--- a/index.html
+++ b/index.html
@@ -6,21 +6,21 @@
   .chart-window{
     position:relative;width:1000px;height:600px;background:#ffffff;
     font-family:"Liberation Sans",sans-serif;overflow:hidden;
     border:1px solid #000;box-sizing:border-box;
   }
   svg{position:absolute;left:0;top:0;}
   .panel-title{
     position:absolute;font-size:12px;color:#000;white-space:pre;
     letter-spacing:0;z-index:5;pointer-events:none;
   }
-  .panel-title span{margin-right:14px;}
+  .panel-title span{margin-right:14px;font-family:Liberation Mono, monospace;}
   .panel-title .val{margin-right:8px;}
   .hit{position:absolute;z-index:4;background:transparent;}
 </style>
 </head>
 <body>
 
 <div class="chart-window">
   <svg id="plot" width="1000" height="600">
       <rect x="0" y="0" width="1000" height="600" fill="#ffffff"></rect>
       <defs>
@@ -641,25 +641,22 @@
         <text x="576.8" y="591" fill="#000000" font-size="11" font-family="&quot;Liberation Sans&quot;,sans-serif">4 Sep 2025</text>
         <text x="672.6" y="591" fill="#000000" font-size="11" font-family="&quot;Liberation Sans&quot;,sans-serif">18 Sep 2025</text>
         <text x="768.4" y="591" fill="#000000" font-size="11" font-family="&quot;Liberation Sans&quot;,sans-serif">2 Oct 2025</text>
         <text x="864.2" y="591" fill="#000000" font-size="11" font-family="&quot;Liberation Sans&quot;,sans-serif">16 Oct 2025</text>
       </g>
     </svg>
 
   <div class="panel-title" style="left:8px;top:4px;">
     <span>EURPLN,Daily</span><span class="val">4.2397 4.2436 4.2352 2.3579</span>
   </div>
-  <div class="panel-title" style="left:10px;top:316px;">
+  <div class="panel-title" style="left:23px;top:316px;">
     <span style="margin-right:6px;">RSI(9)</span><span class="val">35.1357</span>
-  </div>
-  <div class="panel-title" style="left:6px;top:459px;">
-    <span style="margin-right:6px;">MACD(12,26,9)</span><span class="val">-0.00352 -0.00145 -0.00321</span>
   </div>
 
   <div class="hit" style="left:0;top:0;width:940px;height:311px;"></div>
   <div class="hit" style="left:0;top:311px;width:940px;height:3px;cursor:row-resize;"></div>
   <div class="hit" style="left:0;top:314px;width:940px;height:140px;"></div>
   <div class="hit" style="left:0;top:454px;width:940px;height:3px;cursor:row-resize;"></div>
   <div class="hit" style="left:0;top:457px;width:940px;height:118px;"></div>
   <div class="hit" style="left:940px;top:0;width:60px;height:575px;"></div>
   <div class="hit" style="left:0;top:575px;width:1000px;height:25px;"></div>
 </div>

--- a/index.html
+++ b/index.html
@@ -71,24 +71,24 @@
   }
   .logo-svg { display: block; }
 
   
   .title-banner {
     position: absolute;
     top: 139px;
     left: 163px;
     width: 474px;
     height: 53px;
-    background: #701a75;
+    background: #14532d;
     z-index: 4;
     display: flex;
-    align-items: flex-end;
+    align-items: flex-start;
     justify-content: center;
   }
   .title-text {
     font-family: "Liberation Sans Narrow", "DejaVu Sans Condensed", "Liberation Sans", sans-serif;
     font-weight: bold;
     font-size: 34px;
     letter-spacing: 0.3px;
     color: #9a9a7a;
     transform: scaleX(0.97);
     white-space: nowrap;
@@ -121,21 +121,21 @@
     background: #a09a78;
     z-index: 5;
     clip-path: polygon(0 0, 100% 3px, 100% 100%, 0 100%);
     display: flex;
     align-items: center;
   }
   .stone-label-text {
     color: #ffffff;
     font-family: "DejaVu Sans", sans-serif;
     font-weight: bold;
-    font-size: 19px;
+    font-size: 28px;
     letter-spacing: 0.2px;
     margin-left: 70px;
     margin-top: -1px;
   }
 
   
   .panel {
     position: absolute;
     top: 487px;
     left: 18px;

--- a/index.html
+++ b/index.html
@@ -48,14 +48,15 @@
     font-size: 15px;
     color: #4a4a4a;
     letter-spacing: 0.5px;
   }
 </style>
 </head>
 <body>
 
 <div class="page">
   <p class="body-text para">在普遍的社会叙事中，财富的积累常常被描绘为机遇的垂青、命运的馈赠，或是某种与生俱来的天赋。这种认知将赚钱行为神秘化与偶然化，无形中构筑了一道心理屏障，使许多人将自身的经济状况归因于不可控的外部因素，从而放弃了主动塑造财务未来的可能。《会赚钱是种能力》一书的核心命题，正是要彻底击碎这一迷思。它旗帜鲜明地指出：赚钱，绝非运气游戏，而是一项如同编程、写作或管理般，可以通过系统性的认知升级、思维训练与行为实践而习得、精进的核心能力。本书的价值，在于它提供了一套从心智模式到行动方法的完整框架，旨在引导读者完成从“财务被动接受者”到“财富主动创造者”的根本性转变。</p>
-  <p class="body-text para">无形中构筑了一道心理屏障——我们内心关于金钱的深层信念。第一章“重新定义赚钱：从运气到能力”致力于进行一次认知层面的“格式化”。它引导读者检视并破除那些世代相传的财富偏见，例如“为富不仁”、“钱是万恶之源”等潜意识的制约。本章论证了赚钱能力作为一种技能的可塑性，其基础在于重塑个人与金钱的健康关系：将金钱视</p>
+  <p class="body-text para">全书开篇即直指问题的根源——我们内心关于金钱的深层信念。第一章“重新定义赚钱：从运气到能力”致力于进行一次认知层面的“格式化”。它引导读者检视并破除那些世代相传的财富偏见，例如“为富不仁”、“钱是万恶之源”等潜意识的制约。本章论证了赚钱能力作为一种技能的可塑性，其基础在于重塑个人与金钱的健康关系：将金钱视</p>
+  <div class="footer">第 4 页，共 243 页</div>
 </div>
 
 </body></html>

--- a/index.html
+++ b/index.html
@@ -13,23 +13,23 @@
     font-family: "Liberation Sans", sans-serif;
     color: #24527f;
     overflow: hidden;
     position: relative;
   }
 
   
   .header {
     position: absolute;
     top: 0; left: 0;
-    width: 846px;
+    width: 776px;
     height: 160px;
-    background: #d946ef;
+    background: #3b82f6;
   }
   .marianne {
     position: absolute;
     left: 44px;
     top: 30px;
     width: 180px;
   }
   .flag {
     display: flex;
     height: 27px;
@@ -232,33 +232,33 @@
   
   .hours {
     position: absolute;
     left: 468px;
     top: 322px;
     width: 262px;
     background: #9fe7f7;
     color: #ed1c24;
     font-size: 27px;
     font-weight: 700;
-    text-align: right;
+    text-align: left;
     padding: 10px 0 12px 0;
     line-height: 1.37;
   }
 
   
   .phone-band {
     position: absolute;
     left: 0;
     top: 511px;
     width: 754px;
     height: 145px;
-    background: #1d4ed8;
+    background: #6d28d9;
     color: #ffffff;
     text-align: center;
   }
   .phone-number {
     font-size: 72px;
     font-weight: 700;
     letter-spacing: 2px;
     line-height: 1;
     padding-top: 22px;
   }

● ● ● ● ● ● ●

§ What needs to be done
The expected answer is each line of the records above that includes the string "chart".

§ Written solution
   .chart-window{
 <div class="chart-window">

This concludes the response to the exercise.